Data Cleaning Component:
- Input: The input will be an empty message and the required raw data will be received through the web application.
- Output: Cleaned and preprocessed data, split into features (X) and target (Y) variables.
Model Training Component:
- Input: Cleaned data (features X and target Y) from the Data Cleaning component.
- Output: Trained linear regression model and the same cleaned data.
Model Testing Component:
- Input: Trained model and cleaned data from the Model Training component.
- Output: Evaluation results, including a plot of predictions versus actual values and the RMSE metric.

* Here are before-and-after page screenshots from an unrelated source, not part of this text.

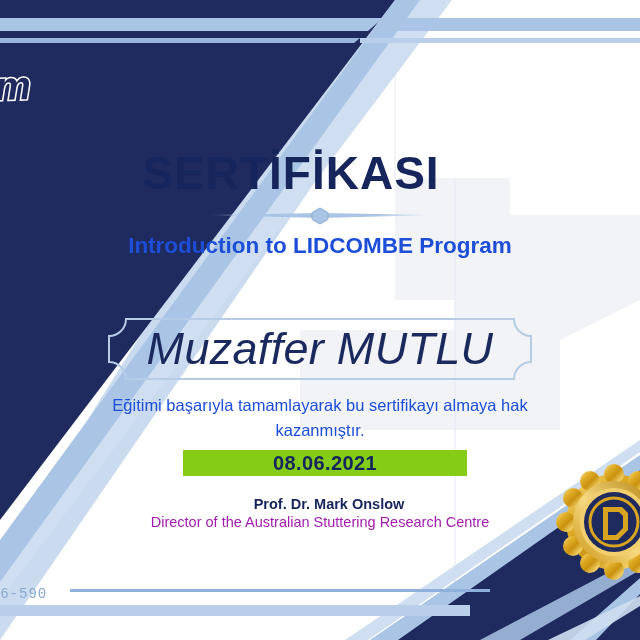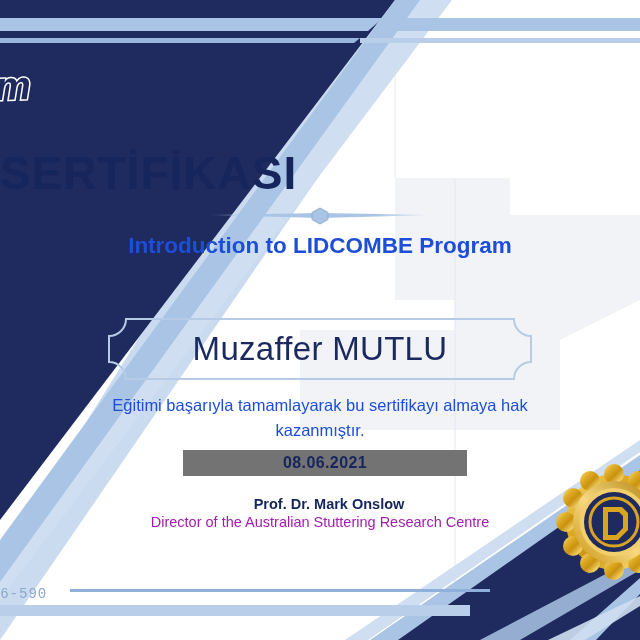--- a/index.html
+++ b/index.html
@@ -54,6 +54,7 @@
     position: absolute;
     top: 146px;
     width: 582px;
+    text-align: center;
     font-size: 46px;
     font-weight: 700;
     letter-spacing: 1px;

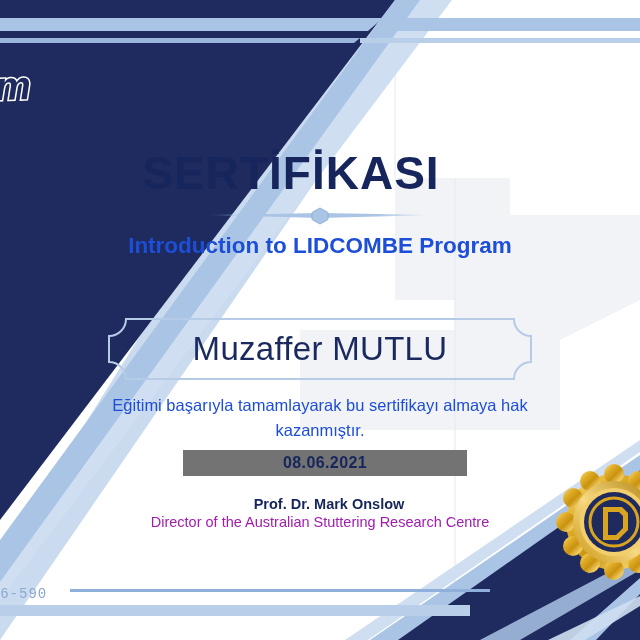--- a/index.html
+++ b/index.html
@@ -99,10 +99,11 @@
     display: flex;
     align-items: center;
     justify-content: center;
-    font-size: 33px;
+    font-size: 45px;
     font-weight: 400;
     color: #1b2a5e;
     letter-spacing: 0.3px;
+    font-style: italic;
   }
 
   #body-text {

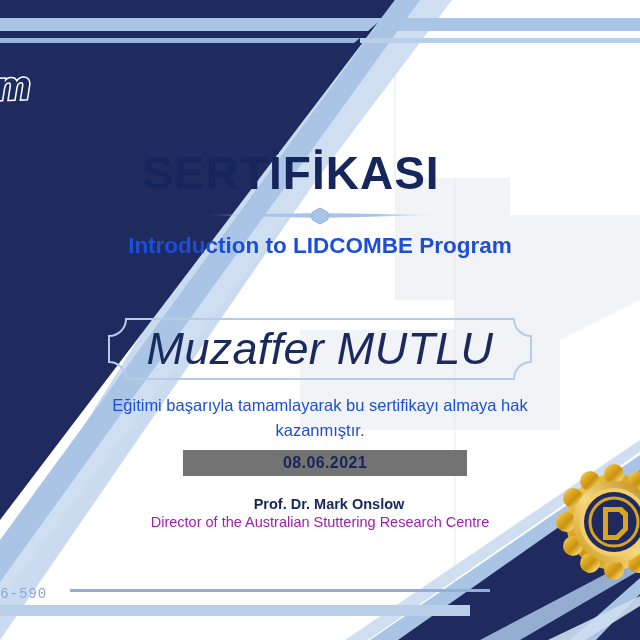--- a/index.html
+++ b/index.html
@@ -123,11 +123,11 @@
     top: 450px;
     width: 284px;
     height: 26px;
-    background: #737373;
+    background: #84cc16;
     display: flex;
     align-items: center;
     justify-content: center;
-    font-size: 16px;
+    font-size: 20px;
     font-weight: 700;
     color: #16265c;
     letter-spacing: 0.4px;

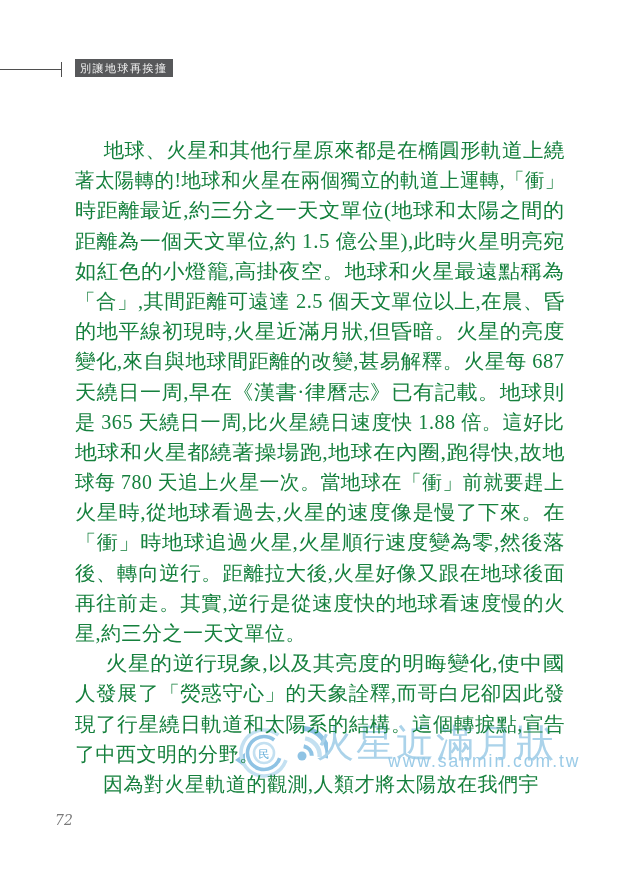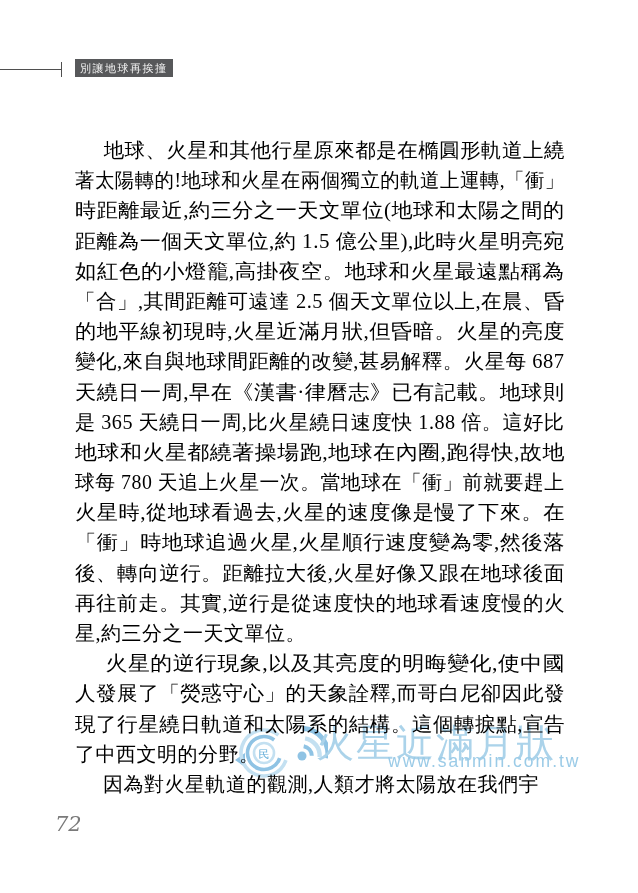--- a/index.html
+++ b/index.html
@@ -21,7 +21,7 @@
   
   .body-text{
     position:absolute; left:75px; top:135px; width:490px; z-index:2;
-    color:#000000;
+    color:#15803d;
   }
   .line{
     display:block; width:max-content; white-space:nowrap;

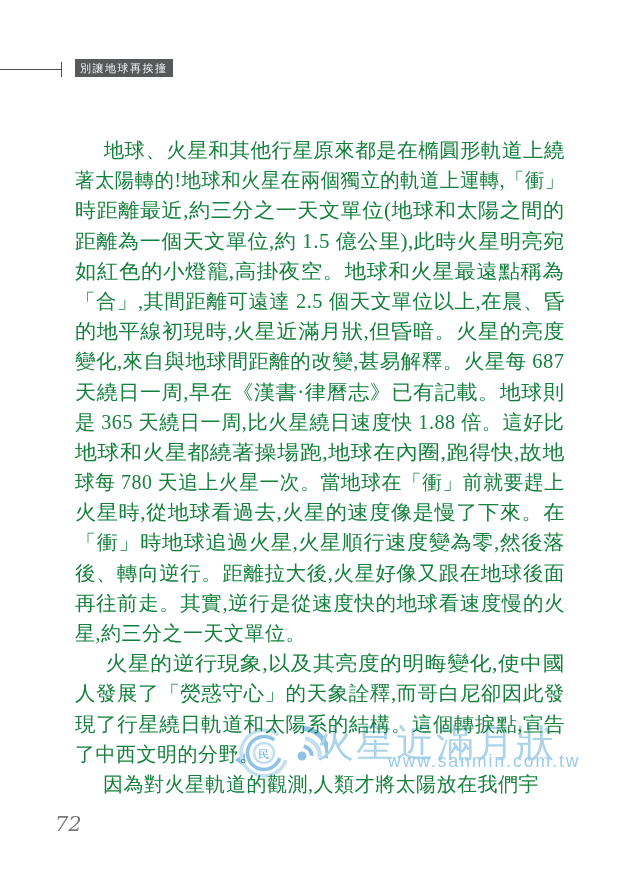--- a/index.html
+++ b/index.html
@@ -45,7 +45,7 @@
   
   .page-number{
     position:absolute; left:55px; top:812px;
-    font-style:italic; font-size:21px; color:#7a7a7a;
+    font-style:italic; font-size:14px; color:#7a7a7a;
     font-family:"DejaVu Serif","Liberation Serif",serif;
   }
 </style>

This careful alignment of inputs and outputs ensures that each component integrates smoothly with the next, facilitating a seamless deployment on the AI4EU Experiments platform, while also providing a practical solution for data input through a web application. Below you can see a basic graph explaining the inputs and outputs of the servers. The graph does however not visualize the web applications connected to the servers.

simple pipeline graph

Final Thoughts#

Given the complexity of creating an ML pipeline, it is essential to have a clear understanding of the desired end product from the outset. Any changes made later in the process can require significant additional effort. Therefore, it is important to meticulously plan and define the pipeline components and their interactions before beginning the implementation. A well-defined plan will minimize the need for revisions and ensure that the pipeline meets its intended objectives.